* _YOUR INSTRUCTIONS_
Please give only the number of lines in the listing below that contain "Fish".

* _SUPPLIED MATERIAL_
____

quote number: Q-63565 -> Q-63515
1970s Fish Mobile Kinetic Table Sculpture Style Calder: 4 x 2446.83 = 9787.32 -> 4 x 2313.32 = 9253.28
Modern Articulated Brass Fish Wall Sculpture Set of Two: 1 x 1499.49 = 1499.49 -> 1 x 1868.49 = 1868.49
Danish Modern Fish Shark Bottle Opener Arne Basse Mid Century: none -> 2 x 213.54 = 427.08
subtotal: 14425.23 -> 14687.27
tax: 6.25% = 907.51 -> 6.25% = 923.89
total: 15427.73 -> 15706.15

____

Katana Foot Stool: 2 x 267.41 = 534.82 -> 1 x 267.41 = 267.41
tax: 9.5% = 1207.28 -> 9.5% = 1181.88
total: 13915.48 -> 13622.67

____

* _EXERCISE OUTPUT_
3